• _Data_
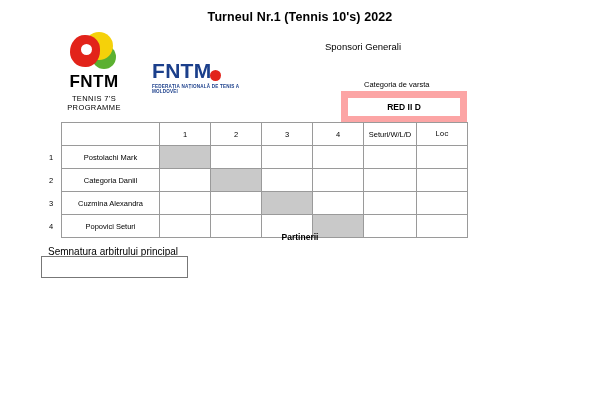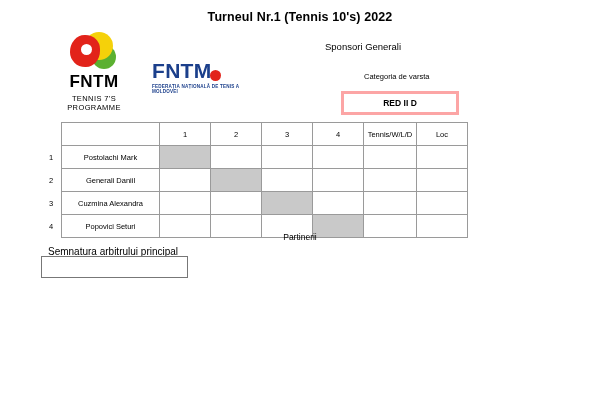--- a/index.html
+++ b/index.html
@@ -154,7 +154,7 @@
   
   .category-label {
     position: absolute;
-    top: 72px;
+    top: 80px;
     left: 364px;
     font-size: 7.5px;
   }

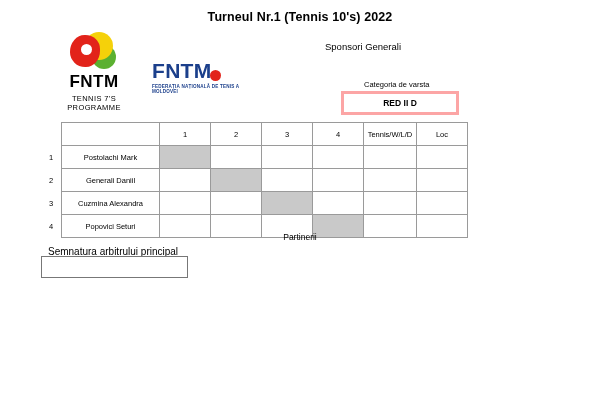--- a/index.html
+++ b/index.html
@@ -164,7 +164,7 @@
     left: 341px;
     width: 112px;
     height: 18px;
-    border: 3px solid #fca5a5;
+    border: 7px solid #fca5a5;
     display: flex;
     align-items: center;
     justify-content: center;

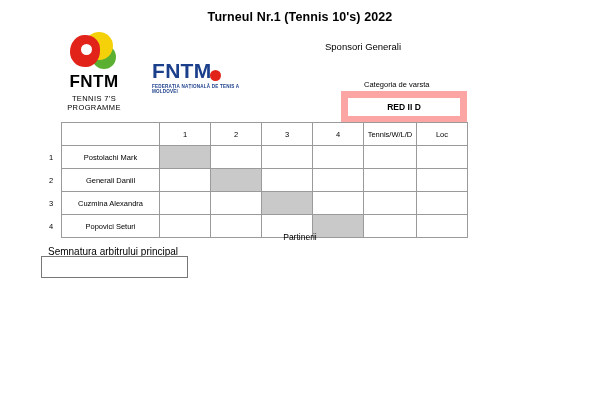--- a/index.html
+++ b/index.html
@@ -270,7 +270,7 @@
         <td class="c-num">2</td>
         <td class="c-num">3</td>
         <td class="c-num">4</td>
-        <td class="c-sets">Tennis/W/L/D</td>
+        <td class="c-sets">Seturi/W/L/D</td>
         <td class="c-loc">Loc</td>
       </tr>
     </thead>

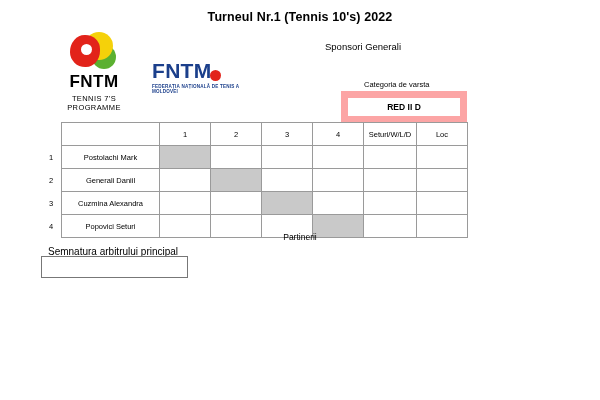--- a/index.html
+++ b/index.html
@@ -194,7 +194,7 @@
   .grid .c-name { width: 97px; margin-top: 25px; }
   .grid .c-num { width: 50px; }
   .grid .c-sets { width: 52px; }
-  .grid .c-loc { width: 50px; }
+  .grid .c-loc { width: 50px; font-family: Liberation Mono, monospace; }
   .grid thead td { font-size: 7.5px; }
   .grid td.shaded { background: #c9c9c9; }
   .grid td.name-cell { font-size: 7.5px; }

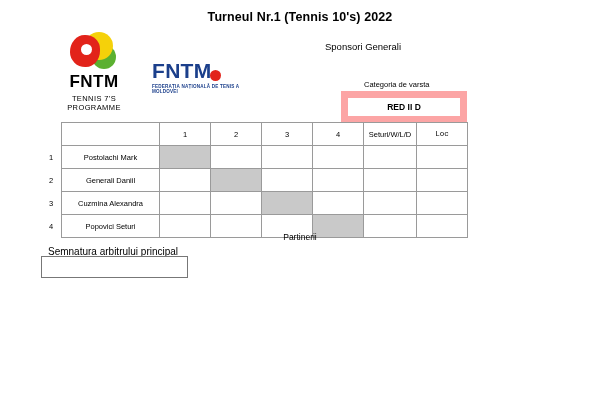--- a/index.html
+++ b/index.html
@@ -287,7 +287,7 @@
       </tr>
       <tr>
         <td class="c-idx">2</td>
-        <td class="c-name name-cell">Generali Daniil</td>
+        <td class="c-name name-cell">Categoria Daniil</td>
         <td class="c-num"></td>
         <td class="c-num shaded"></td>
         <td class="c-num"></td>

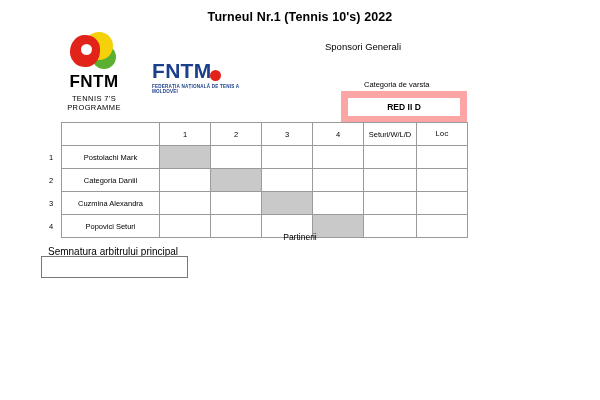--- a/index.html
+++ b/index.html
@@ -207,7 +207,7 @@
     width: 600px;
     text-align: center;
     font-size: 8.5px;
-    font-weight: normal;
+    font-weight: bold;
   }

...

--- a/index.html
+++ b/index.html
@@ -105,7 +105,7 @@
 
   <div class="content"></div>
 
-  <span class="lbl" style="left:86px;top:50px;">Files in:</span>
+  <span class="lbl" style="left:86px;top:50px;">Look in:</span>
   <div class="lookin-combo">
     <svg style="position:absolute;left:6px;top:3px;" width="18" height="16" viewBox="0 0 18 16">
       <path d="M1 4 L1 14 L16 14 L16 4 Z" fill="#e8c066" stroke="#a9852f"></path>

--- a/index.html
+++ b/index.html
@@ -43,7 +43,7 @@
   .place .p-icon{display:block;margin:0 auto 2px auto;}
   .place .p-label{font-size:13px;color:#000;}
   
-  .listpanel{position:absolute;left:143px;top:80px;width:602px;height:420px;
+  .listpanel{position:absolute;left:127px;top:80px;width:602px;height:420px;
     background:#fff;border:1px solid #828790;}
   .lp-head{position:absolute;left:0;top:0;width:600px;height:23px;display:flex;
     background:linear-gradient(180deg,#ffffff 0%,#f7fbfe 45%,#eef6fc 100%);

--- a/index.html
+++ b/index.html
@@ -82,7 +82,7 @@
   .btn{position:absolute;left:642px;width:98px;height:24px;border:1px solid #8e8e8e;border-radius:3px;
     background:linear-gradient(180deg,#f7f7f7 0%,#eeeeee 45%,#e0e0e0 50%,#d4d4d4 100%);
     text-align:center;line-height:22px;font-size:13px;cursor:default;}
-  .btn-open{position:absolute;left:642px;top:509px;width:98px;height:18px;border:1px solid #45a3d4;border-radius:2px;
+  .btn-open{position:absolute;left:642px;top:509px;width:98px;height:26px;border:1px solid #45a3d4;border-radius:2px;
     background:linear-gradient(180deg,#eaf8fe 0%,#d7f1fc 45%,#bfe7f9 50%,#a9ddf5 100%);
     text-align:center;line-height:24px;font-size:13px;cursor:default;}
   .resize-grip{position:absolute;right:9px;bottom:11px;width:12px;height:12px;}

* * *

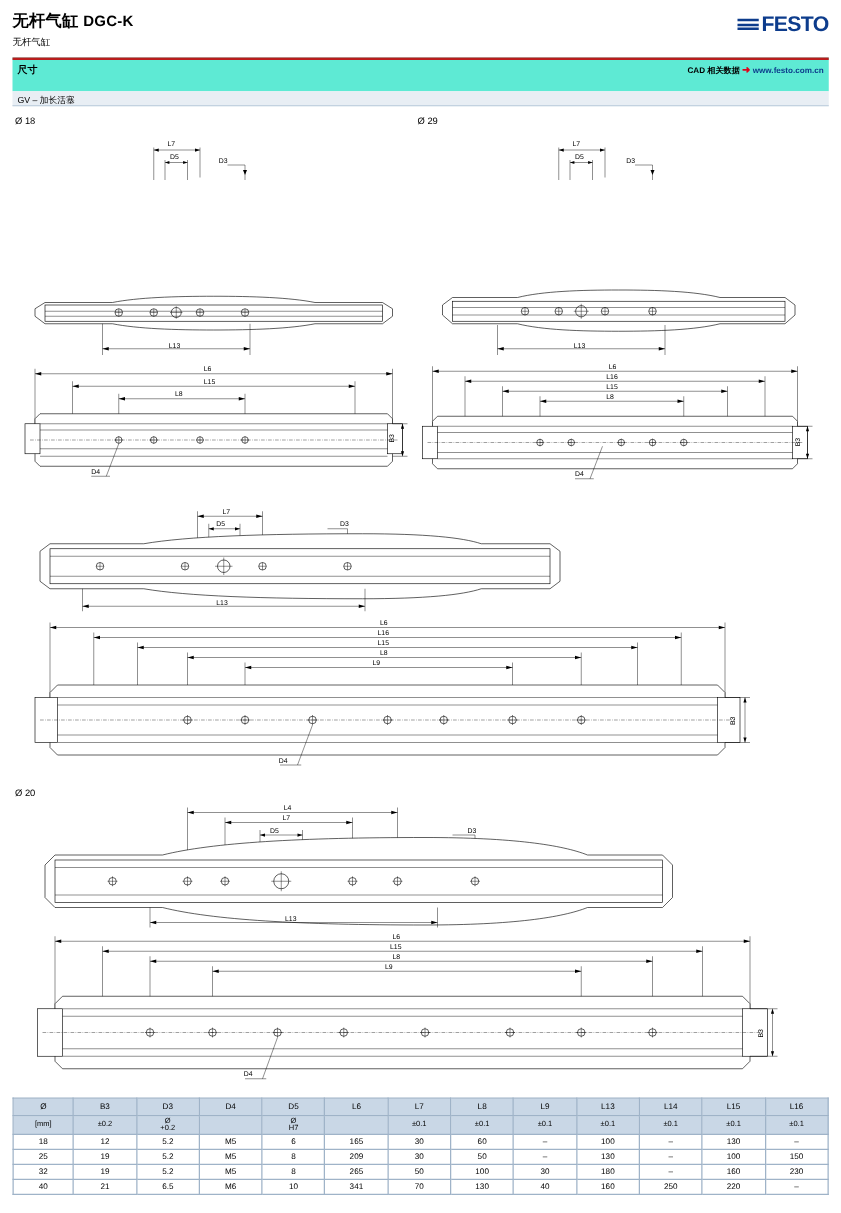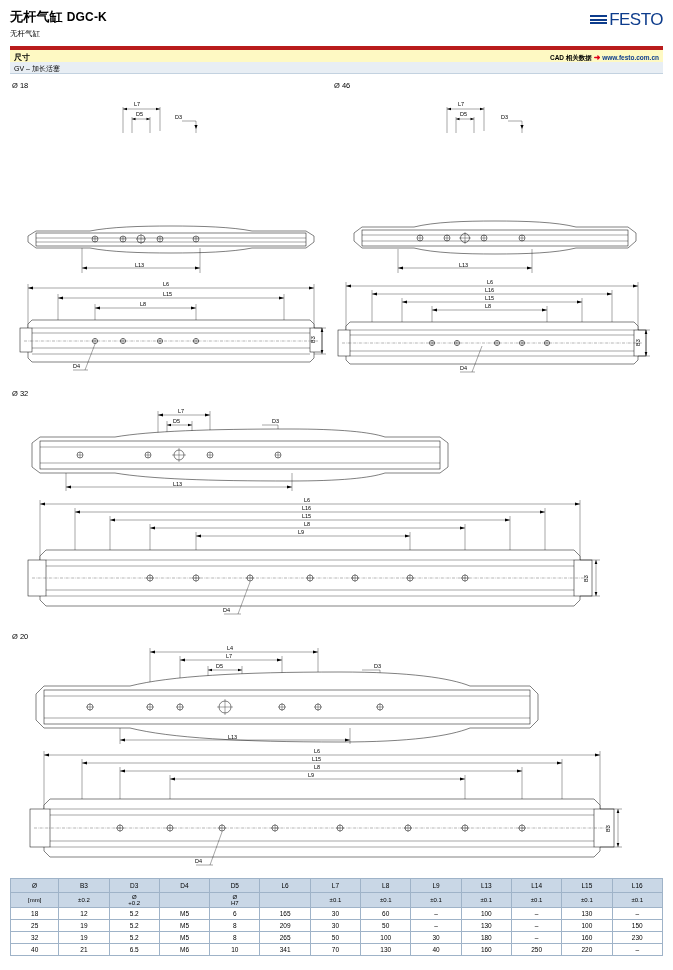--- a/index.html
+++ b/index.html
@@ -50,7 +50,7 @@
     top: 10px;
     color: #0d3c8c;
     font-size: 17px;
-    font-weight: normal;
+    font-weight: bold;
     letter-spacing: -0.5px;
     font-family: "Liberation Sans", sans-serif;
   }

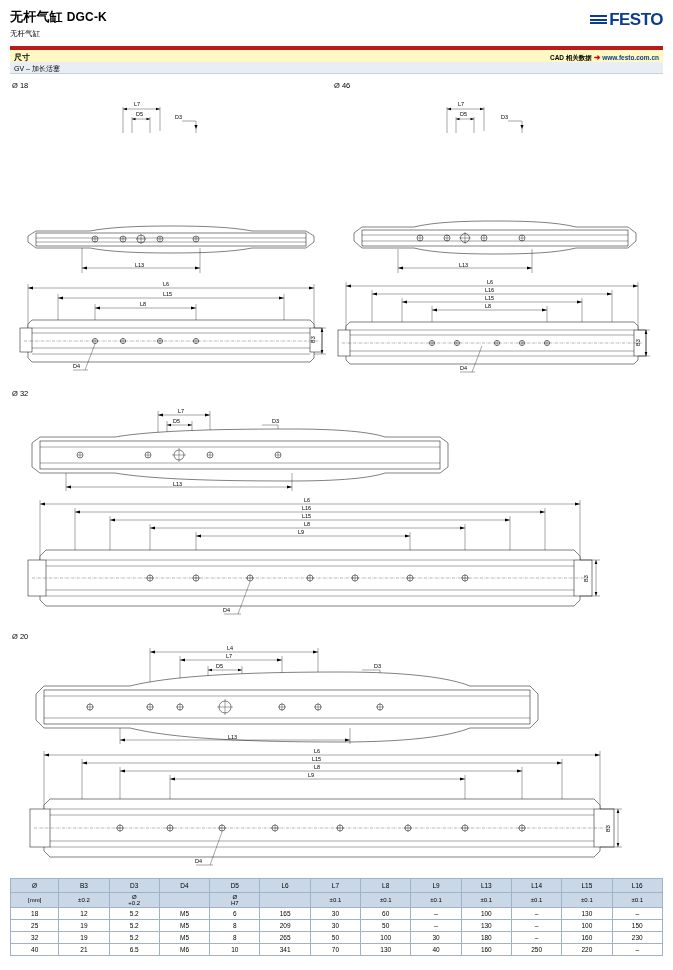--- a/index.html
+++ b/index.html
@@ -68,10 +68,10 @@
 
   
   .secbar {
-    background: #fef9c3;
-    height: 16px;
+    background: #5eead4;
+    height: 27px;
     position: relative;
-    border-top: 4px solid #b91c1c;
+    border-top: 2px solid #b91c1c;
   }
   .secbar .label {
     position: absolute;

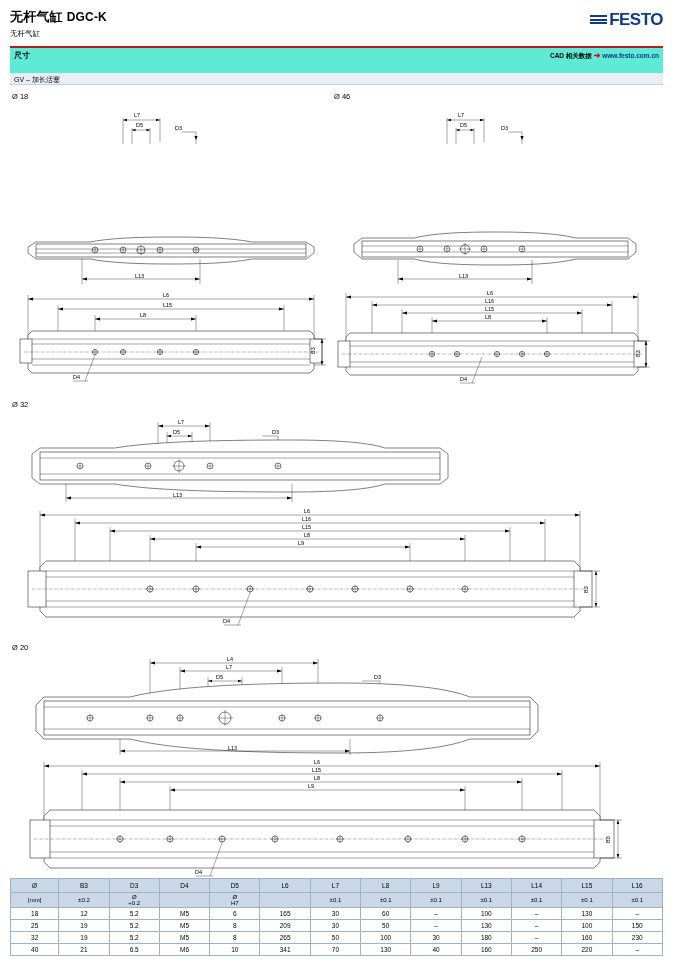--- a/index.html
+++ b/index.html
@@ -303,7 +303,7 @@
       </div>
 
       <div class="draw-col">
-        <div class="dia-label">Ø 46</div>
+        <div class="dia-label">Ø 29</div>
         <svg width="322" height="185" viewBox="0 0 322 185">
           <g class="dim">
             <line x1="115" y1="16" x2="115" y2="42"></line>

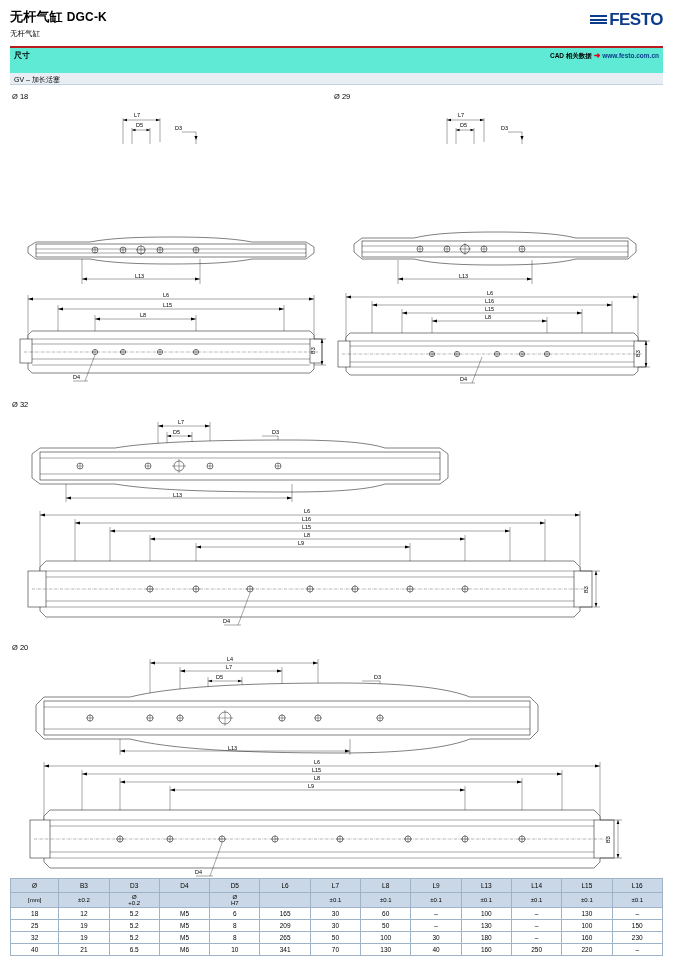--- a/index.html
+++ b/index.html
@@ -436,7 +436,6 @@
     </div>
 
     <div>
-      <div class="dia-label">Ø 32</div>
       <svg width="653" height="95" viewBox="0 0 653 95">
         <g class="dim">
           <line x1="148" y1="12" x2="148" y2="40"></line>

• _Your instructions_
What lines in the material above contain the word "flex"? Copy them out.

• _Exercise output_
     display: flex;
   .lp-head{position:absolute;left:0;top:0;width:600px;height:23px;display:flex;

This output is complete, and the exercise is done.